Muito antes do impeachment se concluir, os golpistas já haviam declarado guerra às pessoas oprimidas e suas lutas, protagonizando várias ofensivas contra os setores oprimidos: o avanço da terceirização; a redução da maioridade penal; a retirada dos debates de gênero, identidade de gênero e orientação sexual nas escolas; os avanços contra o direito ao nome social.

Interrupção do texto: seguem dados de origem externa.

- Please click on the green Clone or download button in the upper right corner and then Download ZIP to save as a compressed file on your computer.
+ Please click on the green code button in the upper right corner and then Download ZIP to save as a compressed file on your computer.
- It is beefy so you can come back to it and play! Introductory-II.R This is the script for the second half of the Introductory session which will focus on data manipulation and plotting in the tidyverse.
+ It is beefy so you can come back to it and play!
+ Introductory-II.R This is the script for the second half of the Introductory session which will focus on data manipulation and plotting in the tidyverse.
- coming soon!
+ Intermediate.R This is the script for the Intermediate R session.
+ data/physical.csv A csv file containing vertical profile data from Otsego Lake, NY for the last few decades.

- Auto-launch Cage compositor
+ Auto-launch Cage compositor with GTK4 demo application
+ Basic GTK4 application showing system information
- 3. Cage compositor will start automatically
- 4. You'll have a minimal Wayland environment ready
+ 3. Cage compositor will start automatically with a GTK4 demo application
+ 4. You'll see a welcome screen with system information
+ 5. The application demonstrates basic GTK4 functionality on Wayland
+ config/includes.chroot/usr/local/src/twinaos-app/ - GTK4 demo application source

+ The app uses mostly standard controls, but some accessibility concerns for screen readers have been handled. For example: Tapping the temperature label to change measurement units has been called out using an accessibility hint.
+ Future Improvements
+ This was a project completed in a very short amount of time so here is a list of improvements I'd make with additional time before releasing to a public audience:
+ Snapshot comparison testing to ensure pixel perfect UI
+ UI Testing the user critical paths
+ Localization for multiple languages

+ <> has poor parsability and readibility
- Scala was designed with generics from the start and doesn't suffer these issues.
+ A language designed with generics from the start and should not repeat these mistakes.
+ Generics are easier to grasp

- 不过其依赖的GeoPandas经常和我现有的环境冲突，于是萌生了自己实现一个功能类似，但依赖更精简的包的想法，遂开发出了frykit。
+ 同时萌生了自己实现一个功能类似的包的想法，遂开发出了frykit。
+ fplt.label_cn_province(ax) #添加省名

Sem contar também com ataques regionais, como o cancelamento do programa de combate à homofobia no Rio de Janeiro; a repressão policial à Parada LGBT em Campinas-SP; etc.

Os movimentos das pessoas oprimidas, em resposta, protagonizaram diversas contraofensivas: as manifestações Fora Cunha; as mobilizações em repúdio ao atentado na boate LGBT em Orlando; a mobilização contra o assassinato de dois professores gays em Santa Luz, na Bahia; a greve por cotas raciais e contra os cortes de verbas na Unicamp e na USP; as mobilizações indígenas contra os retrocessos nas demarcações de terra; a segunda Parada LGBT de Campinas este ano, em resposta à repressão da primeira; etc.

As inúmeras declarações LGBTfóbicas, machistas, racistas e xenofóbicas dos golpistas no processo de impeachment e nas redes sociais não deixam dúvidas. O fato do Temer ter nomeado como ministros apenas homens, brancos, heterossexuais e cisgêneros, que têm a cara da elite, muitos investigados na Lava-Jato, outros fundamentalistas, é a mais visível prova de que este governo assumiu a declaração de guerra aberta contra todas as lutas da nossa classe. Ela está estampada na cara desse governo. Já passou da hora de derrubá-lo!